=== DATA ===

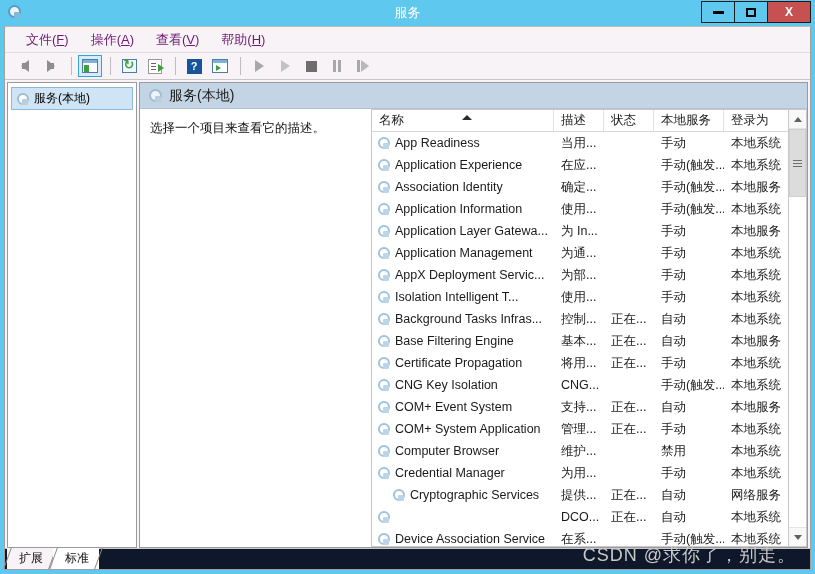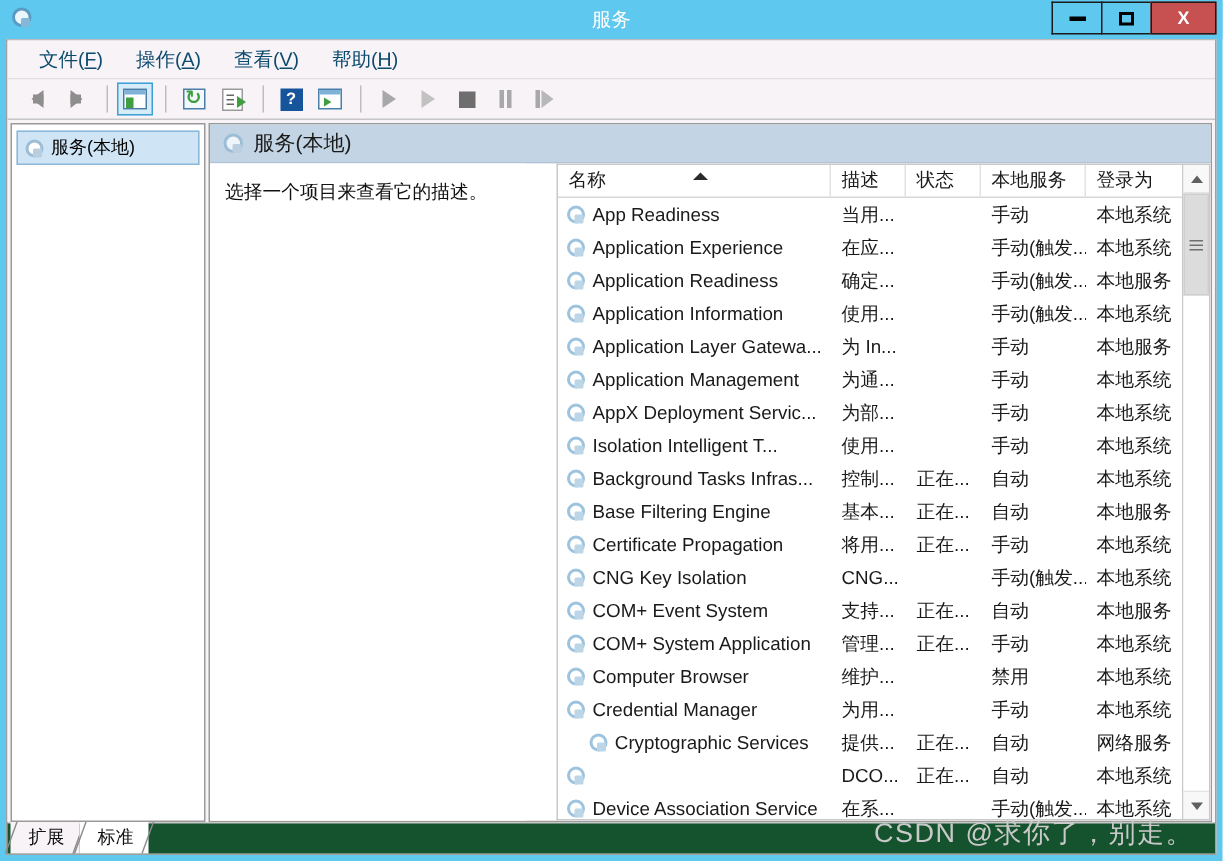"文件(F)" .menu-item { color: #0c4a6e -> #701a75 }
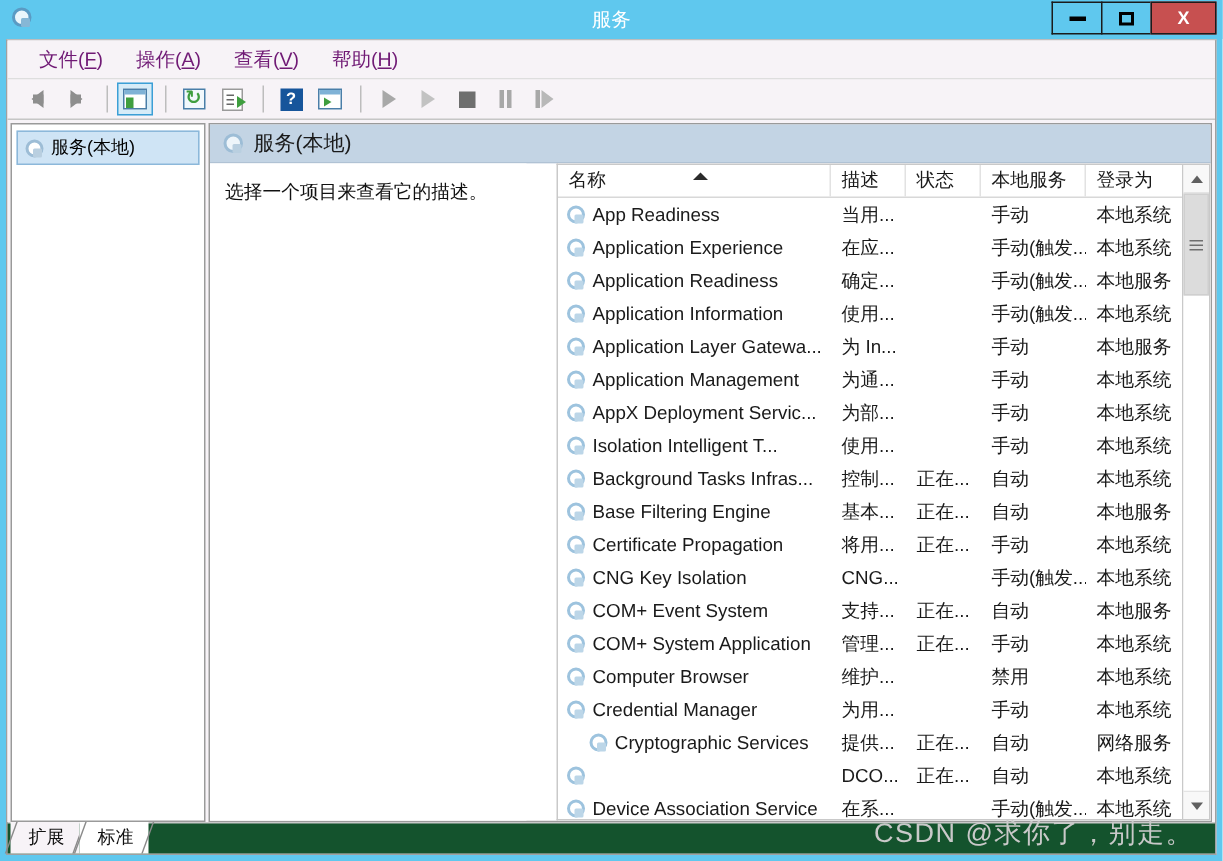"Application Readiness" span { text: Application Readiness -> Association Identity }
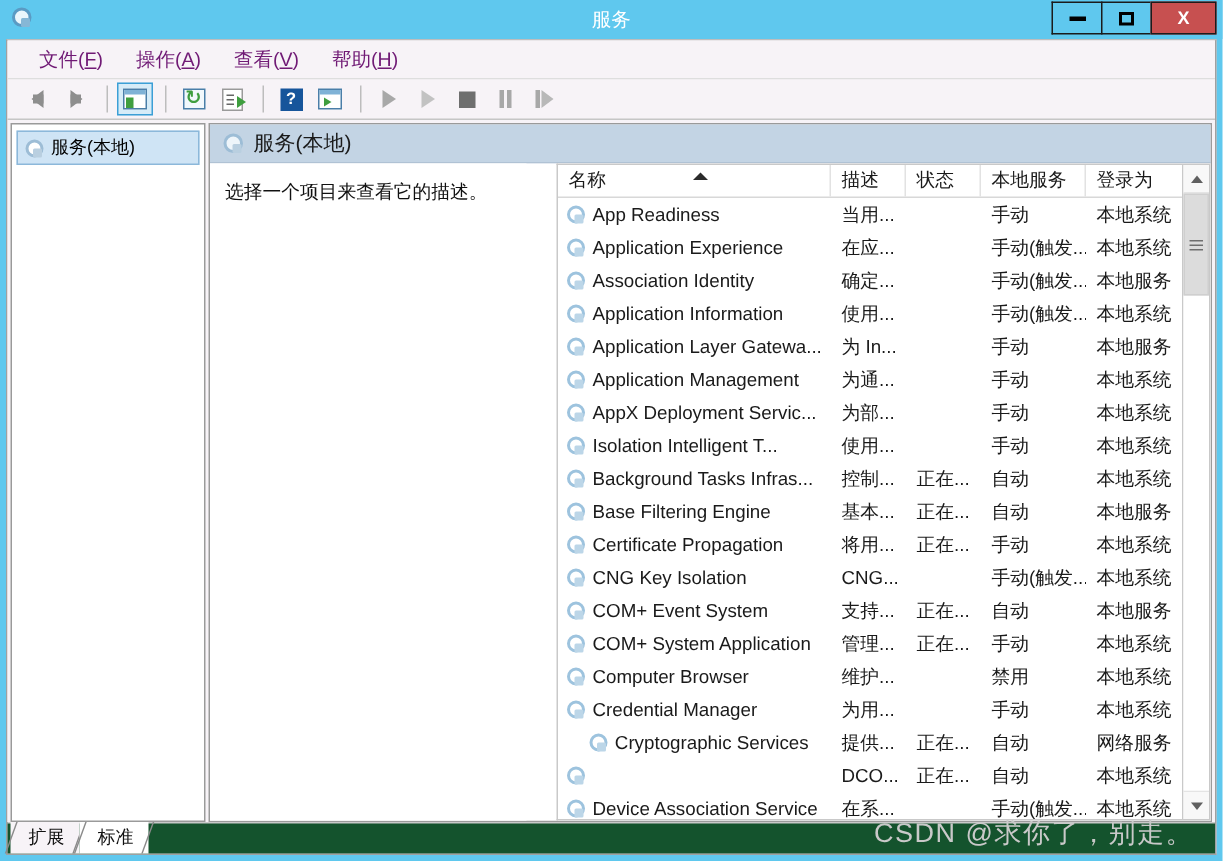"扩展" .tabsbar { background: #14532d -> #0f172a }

===
=== DATA ===

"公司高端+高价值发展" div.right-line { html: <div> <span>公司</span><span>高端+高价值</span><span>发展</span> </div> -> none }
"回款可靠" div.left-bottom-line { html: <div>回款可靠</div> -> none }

===

> [YOUR GOAL]
Among the entries above, locate the line with "color: #0c4a6e ->" and the line with "background: #14532d ->". Give those two lines and all lines between them again, exactly, leaving out the pictures.

> [REPLY]
"文件(F)" .menu-item { color: #0c4a6e -> #701a75 }
"Application Readiness" span { text: Application Readiness -> Association Identity }
"扩展" .tabsbar { background: #14532d -> #0f172a }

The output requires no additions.